A vantagem única dos EUA é que a sua moeda nacional, o dólar, é também a moeda de reserva global. Assim, os lucros obtidos em todo o mundo pelas empresas globais são reciclados para os EUA na compra de ativos denominados em dólares, que são uma riqueza segura. Isto permite aos EUA manterem enormes défices na balança corrente, ou seja, as suas importações são muito superiores às exportações. Para outros países, uma proporção tão grande do défice comercial em relação ao PIB acaba por levar à desvalorização da moeda nacional e, consequentemente, à redução dos rendimentos internos. Mas, como os EUA podem facilmente imprimir dólares, podem sustentar enormes défices comerciais sem suprimir o rendimento médio. Por outras palavras, podem financiar as suas importações através da absorção de lucros de todo o mundo. Em suma, em vez de exportar bens e serviços, a economia dos EUA injetou dólares ou exportou capital para o mundo e acumulou dólares reciclados sob a forma de entradas de capital que foram utilizadas para recomprar ações, inflacionar os valores das obrigações ou outros ativos financeiros, criando lucros enormes para os EUA e para os ricos globais que detêm ativos denominados em dólares.

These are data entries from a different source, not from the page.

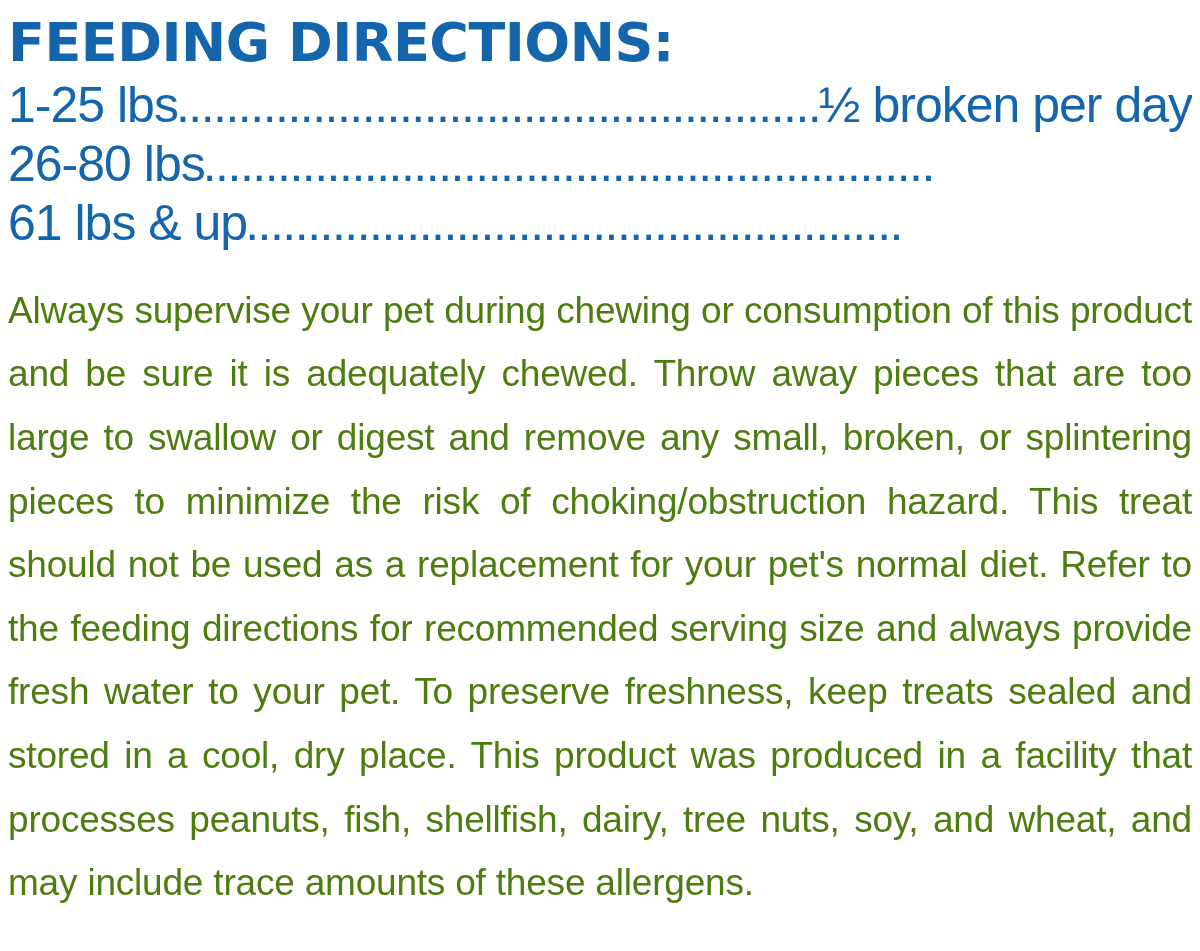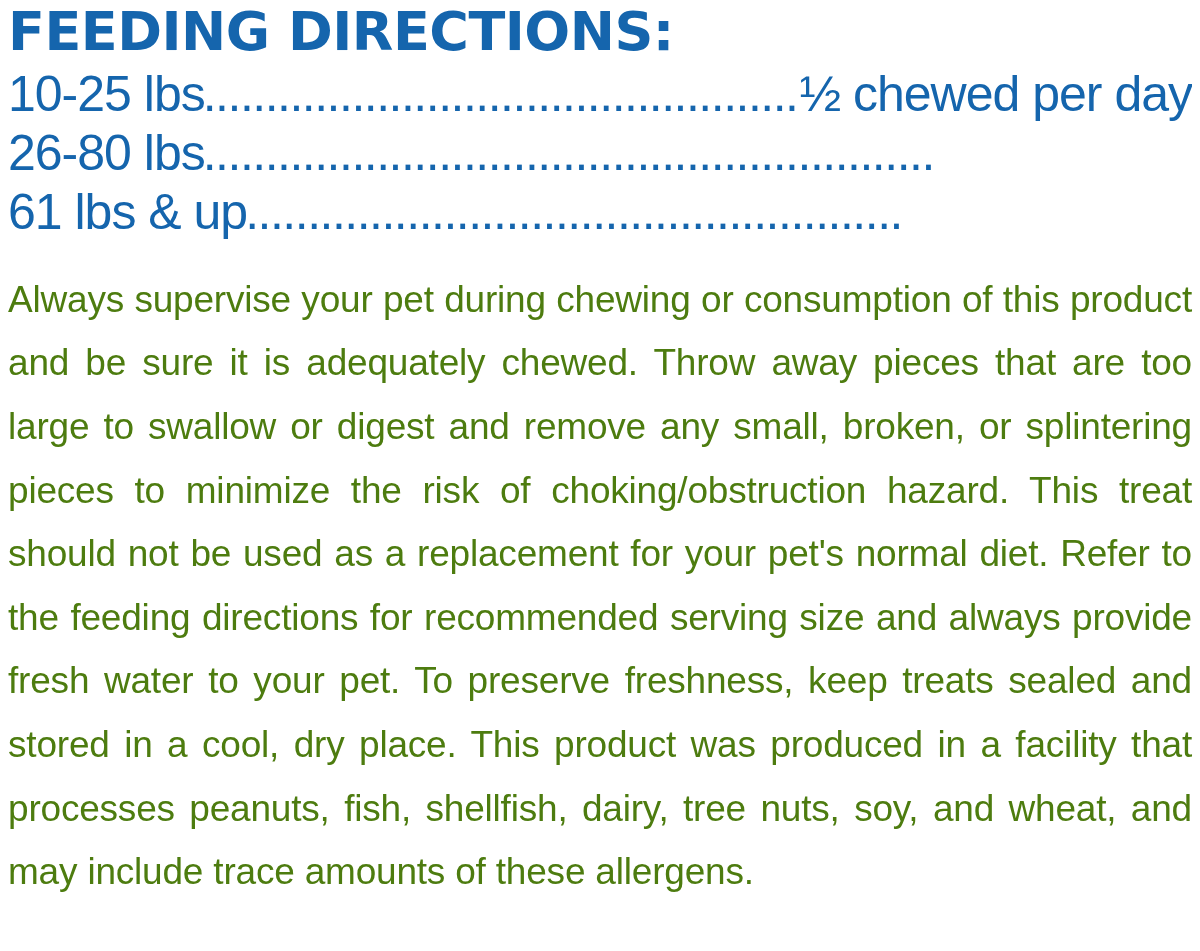"FEEDING DIRECTIONS:" .page { padding: 4px 8px 0 8px -> 15px 8px 0 8px }
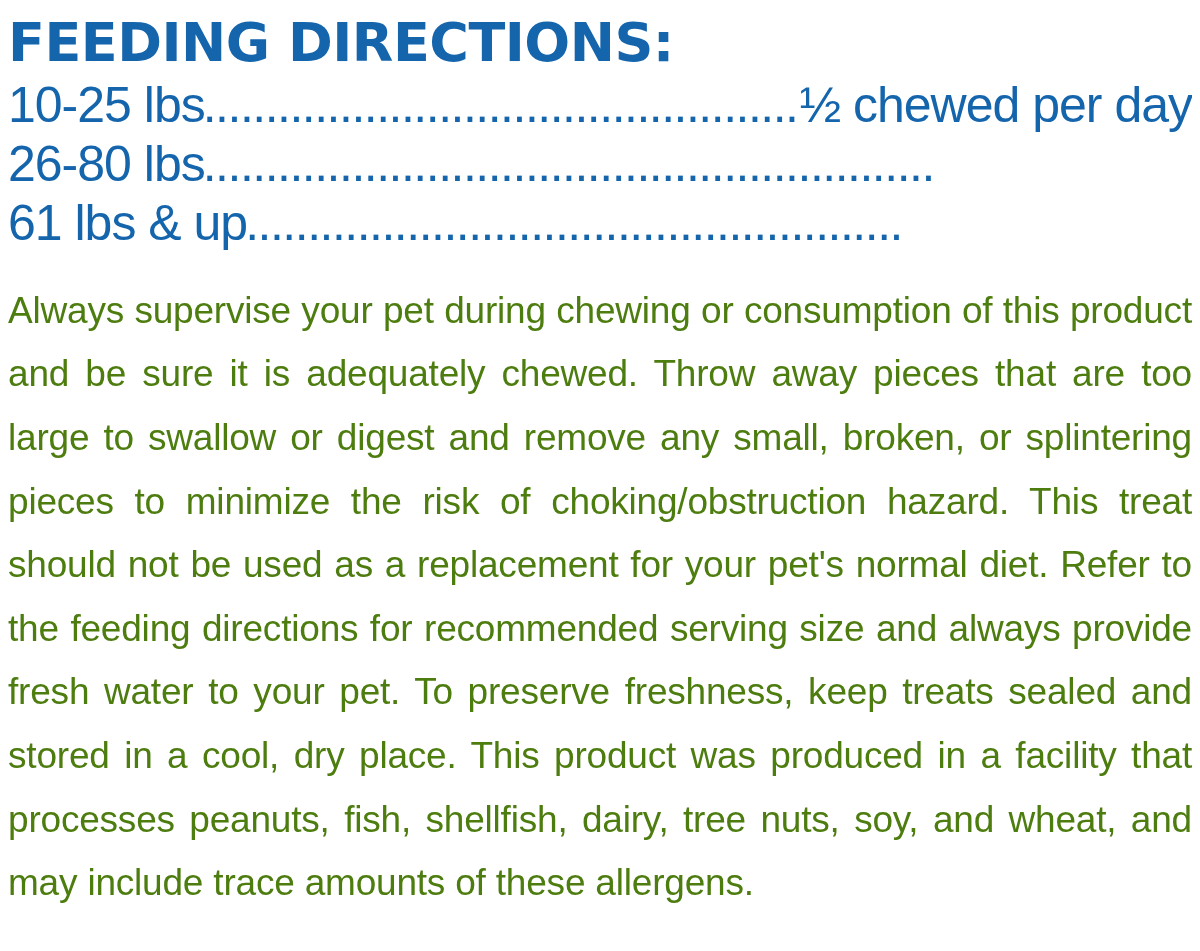"10-25 lbs" span.feed-weight { text: 10-25 -> 1-25 }
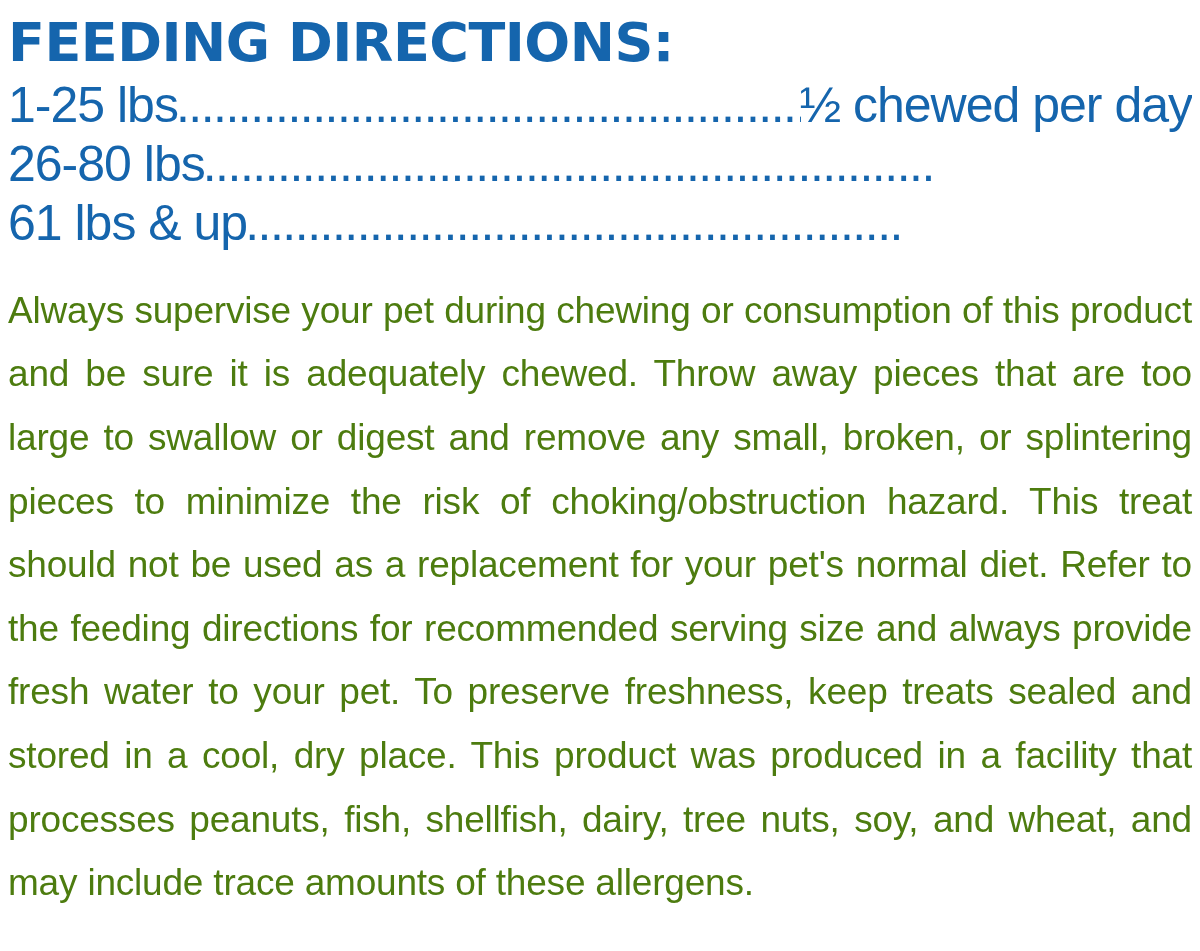"½ chewed per day" span.feed-amount { text: chewed -> broken }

Mas essa arquitetura funciona enquanto a participação dos EUA no comércio mundial e no PIB continuar a ser grande. A crise que os EUA enfrentam agora é uma participação em declínio no comércio mundial e o aumento de cooperações económicas que tendem a minar o uso do dólar, comercializando em moedas alternativas. Portanto, os EUA sob Trump querem impor impostos a outros parceiros comerciais, dizendo que os países devem pagar altas tarifas para entrar nos mercados dos EUA, que devem abrir os seus mercados internos aos produtores dos EUA, que devem comprar aeronaves militares dos EUA, expandindo as suas despesas com defesa, ou que devem comprar títulos do Tesouro dos EUA, que têm rendimentos de longo prazo muito baixos. Por outras palavras, o mundo deve pagar para aceder ao mercado dos EUA e pagar pela segurança proporcionada pela infraestrutura militar dos EUA e para manter a hegemonia do dólar, que garante ativos seguros. Isto é simplesmente pressão e utilização do dólar como arma, mas, ao mesmo tempo, o último recurso de uma potência hegemónica em declínio. Não passa de uma última tentativa de reestruturar o mundo de acordo com a imagem dos EUA e de reagrupar os países como aliados e inimigos em relação à China.
TECNOLOGIA E CRISE
A crise é ainda mais profunda porque a questão imediata de gerir o défice comercial e criar empregos para os cidadãos americanos comuns está ligada ao problema estrutural que as novas tecnologias exigem. O capitalismo está no meio de uma nova onda tecnológica, e as tecnologias destinam-se principalmente a substituir o esforço humano. Mas essas novas tecnologias, embora substituam a mão-de-obra em alguns setores, também podem criar oportunidades de emprego em outros setores. O efeito líquido depende de como os trabalhadores despossuídos estão a ser absorvidos nos setores que utilizam a mão-de.obra. No início do século XIX, houve o movimento ludita contra o uso de máquinas, bem como tensão social e descontentamento com a condição da classe trabalhadora, particularmente no contexto da exploração do trabalho feminino e infantil. Mas não houve tal ressentimento durante a segunda revolução industrial, impulsionada pela eletricidade como nova tecnologia de uso geral que mecanizou radicalmente a indústria, bem como as atividades domésticas. A expansão dos serviços criou oportunidades de emprego, particularmente para digitadores, escriturários e caixas com formação secundária. Isso acompanhou a expansão maciça da indústria automóvel, juntamente com o crescimento das estradas e ferrovias. A negociação entre o capital e o trabalho passou de lutas contra as máquinas para a distribuição equitativa dos ganhos de produtividade derivados do uso das máquinas. Isso também foi apoiado pelo fornecimento público de ensino secundário nos EUA, que assegurou a oferta da mão-de-obra necessária.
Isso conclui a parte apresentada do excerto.